К толпе офицеров то и дело подъезжали такси. Они выхватывали из толпы по четыре человека и увозили на пересылку. Бурцев сел с подполковником и двумя лейтенантами.
— Сколько стоит до пересылки? — спросил подполковник.
Узбек оскалил в улыбке все тридцать два зуба:
— Ноцной тариф в цетыре раза.
— А с какой это стати с нас в четыре раза больше?
— Не мелоцись, подполковник, там цеки будисъ полуцяць.
— Я там уже год по горам бегаю, — сказал лейтенант, — давай поменяемся — чеки получишь. Там многие уже вместо чеков деревянный бушлат получили.
Узбек молчал, только доносилось лёгкое урчание мотора, да равномерный стук таксометра.
— В каком государстве я живу, — подумал Бурцев, — чтобы отправить человека на войну, надо умудриться содрать с него деньги в четыре раза больше, чем платит за такси обычный гражданин. Нет, господа чиновники, так долго продолжаться не может. Афганистан — это тот Рубикон, который раскроет людям глаза и расставит все точки. Тогда держитесь, господа правители, с заплывшими от жиру рожами. «Нет страшнее русского бунта» — так писал классик.

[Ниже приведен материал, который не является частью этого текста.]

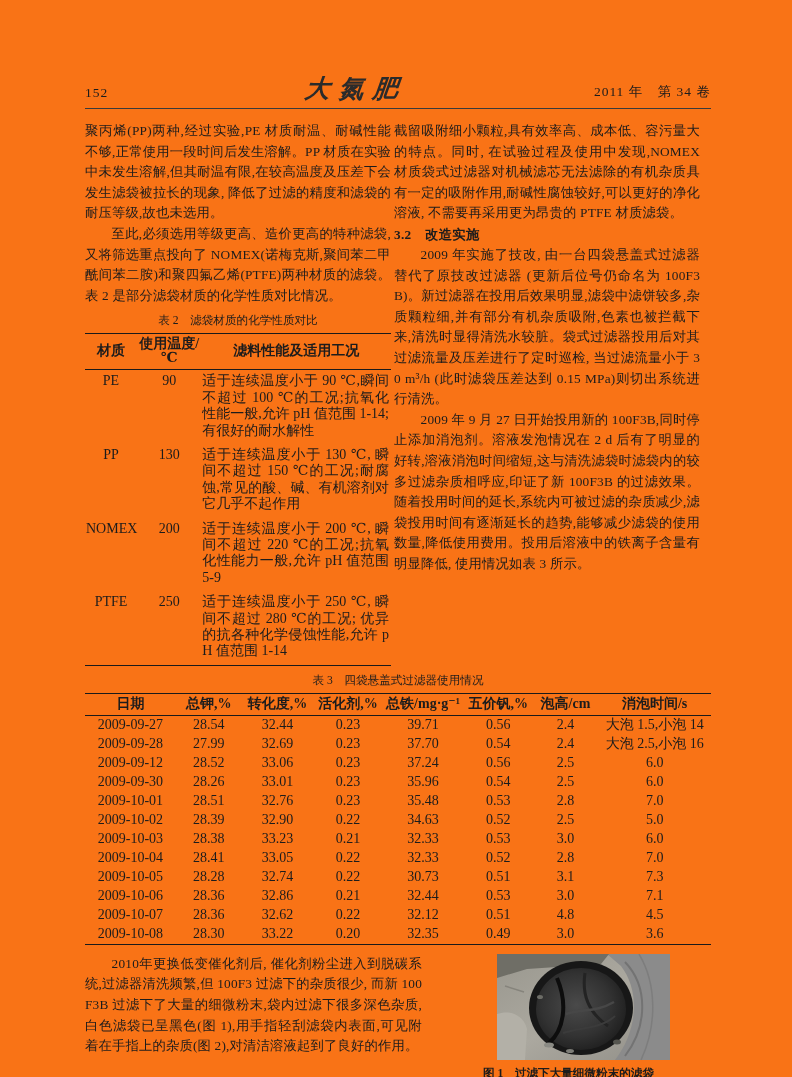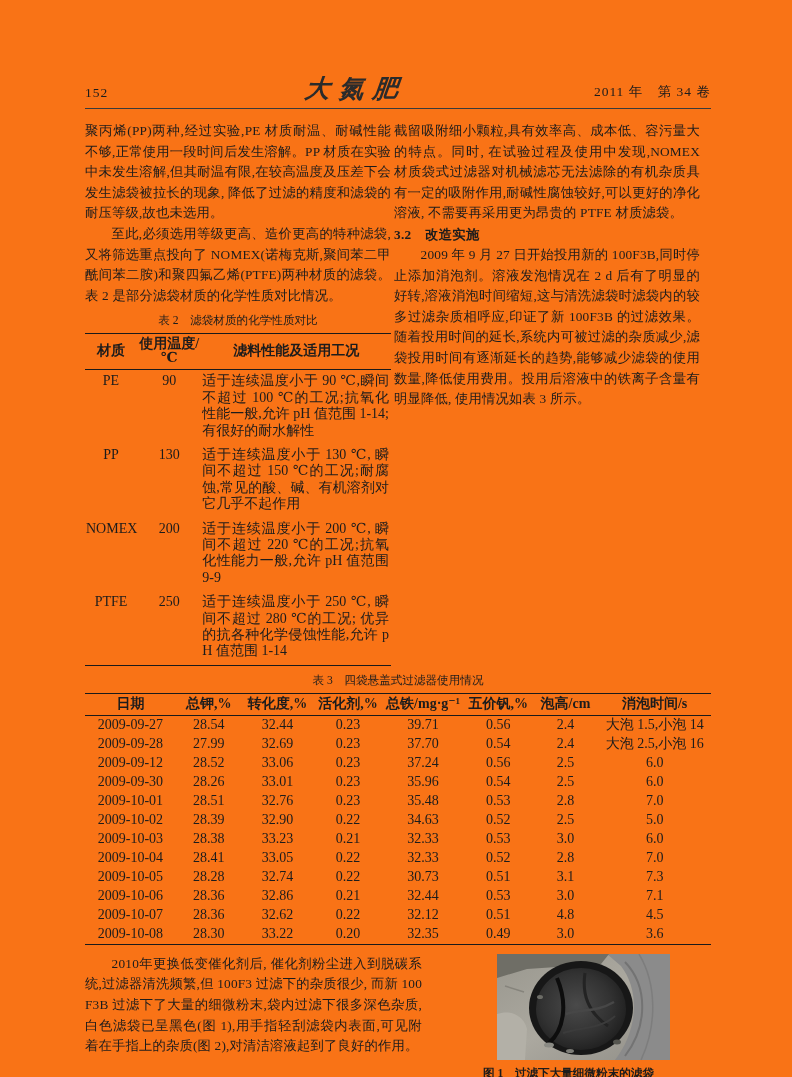"2009 年实施了技改, 由一台四袋悬盖式过滤器替代了原技改过滤器" p.body-text { html: none -> <p>2009 年实施了技改, 由一台四袋悬盖式过滤器替代了原技改过滤器 (更新后位号仍命名为 100F3B)。新过滤器在投用后效果明显,滤袋中滤饼较多,杂质颗粒细,并有部分有机杂质吸附,色素也被拦截下来,清洗时显得清洗水较脏。袋式过滤器投用后对其过滤流量及压差进行了定时巡检, 当过滤流量小于 30 m³/h (此时滤袋压差达到 0.15 MPa)则切出系统进行清洗。</p> }
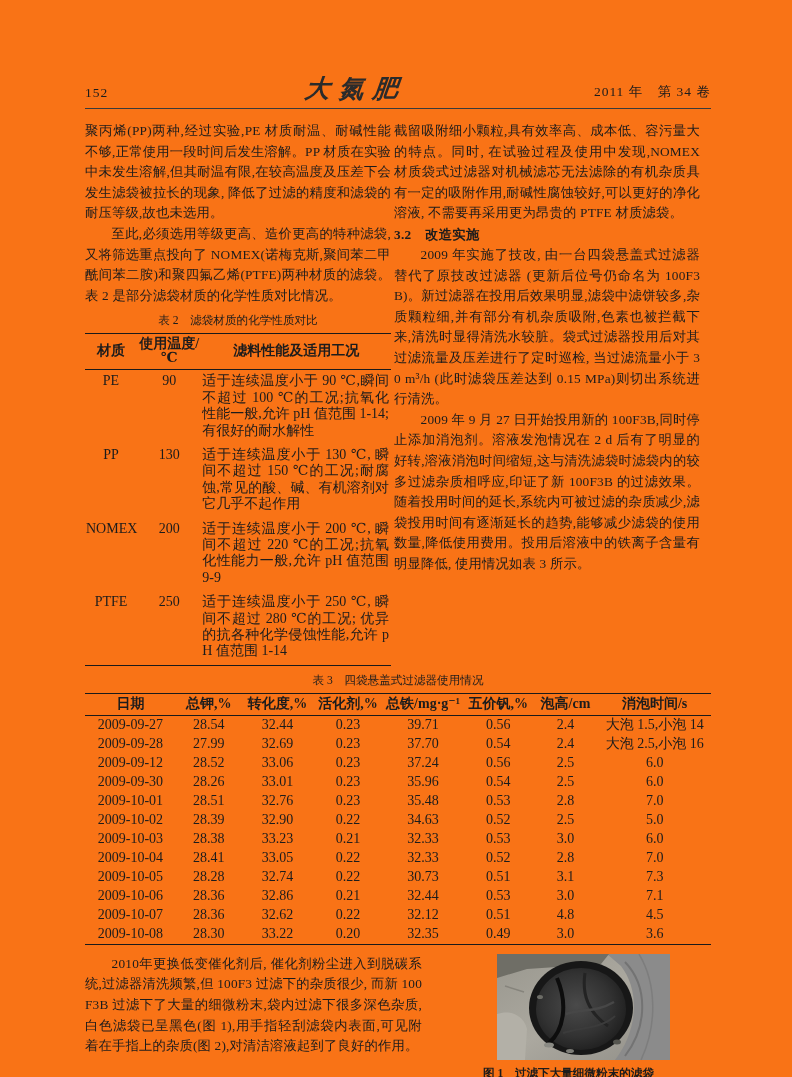"适于连续温度小于 200 ℃, 瞬间不超过 220" td { text: 9-9 -> 5-9 }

На пересылке толпа собралась у дежурного. Он выждал, когда соберётся много народу, затем вызвал дневального. Вскоре тот появился и повёл офицеров в казарму. Огромная казарма была набита двухъярусными кроватями. В ней спало больше ста человек. Воздух стоял спёртый. Из туалета веяло запахом хлорки, вперемешку с мочой.
— Ищите себе кровати, — зевая, сказал дневальный.
Бурцев прошёлся между рядов. Отыскав себе пустую кровать, бросил на неё свой чемодан. Возле дневального столпились офицеры, требуя постельного белья. Солдат отнекивался, говорил, что бельё получат завтра у старшины, и, вообще, оно не понадобится, так как завтра все улетят. Бурцев понял, что никакого белья не будет. Его и в помине здесь не бывает, и направился к своей кровати. Толпа шумела, продолжала требовать. Вдруг из середины казармы кто-то прокричал.
— Да тише, вы, товарищи. Дайте поспать. Завтра в Афгане вам всё дадут.
Этот голос был для всей толпы отрезвляющим. Все в раз поняли, что с этого попки, стоящего у тумбочки, спросу мало. Это так — бутафория. Некая форма соблюдения воинского устава.
Бурцев достал из чемодана чистую майку, всунул в неё подушку. Переоделся в спортивный костюм и лёг. Проснулся он от движения по казарме людей. Одни шли с полотенцами к умывальнику, другие возвращались оттуда. Заправив одеялом постель, он пошёл умываться. Возвращаясь обратно, Василий встретил вчерашнего подполковника. Поздоровавшись, спросил: «Вы случайно не знаете, где тут можно позавтракать?»